And of course, there is a dimension of suffering that is inescapably personal. It is hard to watch others suffer in ways we cannot alleviate. But when we shirk this duty by looking away, we abandon the sick and dying to endure waves of senseless pain alone. We deprive our suffering members of spectators who, simply by refusing to look away, carve out for them a place in the city.
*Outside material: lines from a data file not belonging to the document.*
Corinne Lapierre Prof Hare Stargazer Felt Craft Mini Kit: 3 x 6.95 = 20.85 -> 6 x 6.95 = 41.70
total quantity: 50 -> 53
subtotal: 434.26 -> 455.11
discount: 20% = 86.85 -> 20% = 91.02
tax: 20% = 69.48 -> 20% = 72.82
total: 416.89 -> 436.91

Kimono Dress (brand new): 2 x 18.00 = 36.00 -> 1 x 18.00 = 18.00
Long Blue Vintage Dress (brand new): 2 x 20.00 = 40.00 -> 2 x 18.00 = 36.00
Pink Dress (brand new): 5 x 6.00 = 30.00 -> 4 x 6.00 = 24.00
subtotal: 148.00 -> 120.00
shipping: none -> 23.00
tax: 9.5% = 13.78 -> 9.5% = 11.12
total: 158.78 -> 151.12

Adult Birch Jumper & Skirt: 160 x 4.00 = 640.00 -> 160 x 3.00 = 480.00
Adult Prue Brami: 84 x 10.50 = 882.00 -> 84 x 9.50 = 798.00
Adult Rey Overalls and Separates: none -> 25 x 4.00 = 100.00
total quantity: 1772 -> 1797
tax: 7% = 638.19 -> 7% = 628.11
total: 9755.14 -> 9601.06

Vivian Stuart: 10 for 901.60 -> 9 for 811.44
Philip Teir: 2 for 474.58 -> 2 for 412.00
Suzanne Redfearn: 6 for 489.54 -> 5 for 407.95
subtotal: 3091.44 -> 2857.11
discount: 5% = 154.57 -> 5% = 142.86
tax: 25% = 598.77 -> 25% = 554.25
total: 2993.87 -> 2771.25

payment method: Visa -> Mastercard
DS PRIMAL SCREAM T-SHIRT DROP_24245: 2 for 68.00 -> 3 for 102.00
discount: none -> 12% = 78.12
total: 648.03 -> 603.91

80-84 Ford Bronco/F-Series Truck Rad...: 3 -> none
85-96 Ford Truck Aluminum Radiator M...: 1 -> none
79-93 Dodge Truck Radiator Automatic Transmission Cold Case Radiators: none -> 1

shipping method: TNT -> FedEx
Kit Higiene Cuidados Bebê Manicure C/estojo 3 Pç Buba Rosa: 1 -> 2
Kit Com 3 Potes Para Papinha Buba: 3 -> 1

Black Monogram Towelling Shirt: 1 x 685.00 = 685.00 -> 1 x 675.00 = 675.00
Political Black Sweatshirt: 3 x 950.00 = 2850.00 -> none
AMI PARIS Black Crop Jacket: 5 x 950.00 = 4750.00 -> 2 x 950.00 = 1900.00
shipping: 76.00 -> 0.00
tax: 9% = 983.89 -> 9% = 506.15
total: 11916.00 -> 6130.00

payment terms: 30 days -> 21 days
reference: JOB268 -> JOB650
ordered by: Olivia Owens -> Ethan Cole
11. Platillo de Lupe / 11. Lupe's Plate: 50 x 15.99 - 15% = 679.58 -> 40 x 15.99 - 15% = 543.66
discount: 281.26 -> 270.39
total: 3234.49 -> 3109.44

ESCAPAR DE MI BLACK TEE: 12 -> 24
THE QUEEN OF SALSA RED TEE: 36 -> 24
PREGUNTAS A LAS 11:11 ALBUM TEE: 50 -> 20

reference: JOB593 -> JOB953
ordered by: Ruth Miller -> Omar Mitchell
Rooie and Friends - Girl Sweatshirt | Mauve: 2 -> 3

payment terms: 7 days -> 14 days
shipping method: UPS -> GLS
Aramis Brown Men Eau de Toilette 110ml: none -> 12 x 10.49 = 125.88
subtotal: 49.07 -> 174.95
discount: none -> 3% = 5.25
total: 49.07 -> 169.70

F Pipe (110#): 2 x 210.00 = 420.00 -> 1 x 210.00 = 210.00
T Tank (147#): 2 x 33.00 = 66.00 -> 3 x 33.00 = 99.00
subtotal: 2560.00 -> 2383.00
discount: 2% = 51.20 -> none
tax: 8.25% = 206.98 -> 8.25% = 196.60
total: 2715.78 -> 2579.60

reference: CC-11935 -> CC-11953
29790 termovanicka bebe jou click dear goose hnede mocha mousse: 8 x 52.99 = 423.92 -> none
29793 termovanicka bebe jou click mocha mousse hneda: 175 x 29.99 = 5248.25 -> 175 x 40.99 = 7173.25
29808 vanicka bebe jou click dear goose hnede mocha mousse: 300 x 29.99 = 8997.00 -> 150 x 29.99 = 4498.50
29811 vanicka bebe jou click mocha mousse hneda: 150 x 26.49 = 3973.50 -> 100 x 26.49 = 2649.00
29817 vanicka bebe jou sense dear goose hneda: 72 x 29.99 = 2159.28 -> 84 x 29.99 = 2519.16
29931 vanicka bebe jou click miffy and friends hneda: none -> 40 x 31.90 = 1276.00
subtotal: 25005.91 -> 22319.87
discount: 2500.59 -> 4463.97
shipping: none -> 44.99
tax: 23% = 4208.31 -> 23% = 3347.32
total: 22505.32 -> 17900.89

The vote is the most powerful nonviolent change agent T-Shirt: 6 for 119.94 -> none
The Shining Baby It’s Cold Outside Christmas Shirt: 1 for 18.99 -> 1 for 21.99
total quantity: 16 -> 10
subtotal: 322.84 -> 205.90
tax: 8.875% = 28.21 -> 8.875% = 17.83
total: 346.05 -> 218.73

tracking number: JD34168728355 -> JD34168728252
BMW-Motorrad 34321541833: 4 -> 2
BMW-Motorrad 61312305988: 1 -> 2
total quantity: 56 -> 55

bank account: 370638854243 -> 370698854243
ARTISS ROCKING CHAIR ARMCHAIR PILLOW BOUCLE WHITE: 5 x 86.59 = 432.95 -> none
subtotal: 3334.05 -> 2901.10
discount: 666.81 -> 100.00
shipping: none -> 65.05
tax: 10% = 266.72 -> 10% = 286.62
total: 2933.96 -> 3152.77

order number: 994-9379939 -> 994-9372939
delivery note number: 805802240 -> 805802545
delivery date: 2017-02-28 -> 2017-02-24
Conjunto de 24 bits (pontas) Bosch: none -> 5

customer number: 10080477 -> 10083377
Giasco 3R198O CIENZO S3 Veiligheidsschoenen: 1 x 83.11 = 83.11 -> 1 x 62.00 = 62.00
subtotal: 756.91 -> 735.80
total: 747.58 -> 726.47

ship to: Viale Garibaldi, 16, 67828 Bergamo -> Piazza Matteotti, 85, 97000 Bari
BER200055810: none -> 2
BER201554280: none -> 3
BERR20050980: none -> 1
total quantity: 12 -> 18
It is no coincidence that applications for physician-assisted death around the world continued to rise during the COVID-19 pandemic, a time when social isolation and lack of community reached unprecedented heights. Living now beyond such isolation measures, in the midst of building back our institutions and communities, we have an opportunity to choose to suffer alongside others. Understanding suffering as a communal responsibility requiring a communal response will, in part, involve a redistribution of resources toward those who need them the most. For example proposed laws like the Credit for Caring Act could relieve much financial stress from caregivers and, thereby, from those they are caring for. It will also involve rejecting policies that seek to keep us ignorant of the suffering within our city limits, such as Missouri’s new law that makes sleeping on state-owned land illegal and subject to fining. Fighting policies like these involve resisting the temptation to cover up suffering for the sake of pleasant views and property values. It will likely involve citywide projects (for example, these two in Madison, Wisconsin) to house and care for their vulnerable citizens within neighborhoods, rather than simply driving them to the outskirts. Most crucially, it will involve individuals choosing to resist taking the easy way out of duties of care and recognition. It would be a lie to say that I am optimistic that this will occur on a broad scale. But until we make these changes, however we vote on future MAID laws, we will do so with bloody hands.
When one member of a community suffers, it is only right for others in the community, in whatever ways they can, to lament this suffering along with them in a way that shares in the sorrows. It is fitting to offer com-passion (literally, “to suffer with”). Likewise, when many suffer along with a suffering member of the community (be it a family, a religious organization, a neighborhood, a city, etc.) this lamentation works not to reduce the suffering but to make the experienced suffering more bearable. Viktor Frankl, a psychiatrist known for the creation of what he called “logotherapy,” famously argued, “In some way, suffering ceases to be suffering at the moment it finds a meaning.” This is not a perfect explanation for Oedipus’s situation; his suffering remains suffering, and while there is a definitive cause, it’s not clear the suffering is made meaningful in a telic sense. But there is something close to meaning attained by the suffering person who is given a definitive place in a community of co-sufferers. When one’s existence and experience is affirmed through a chorus’s song and a devoted companion, a seemingly unshareable burden can, in some ways, be shared.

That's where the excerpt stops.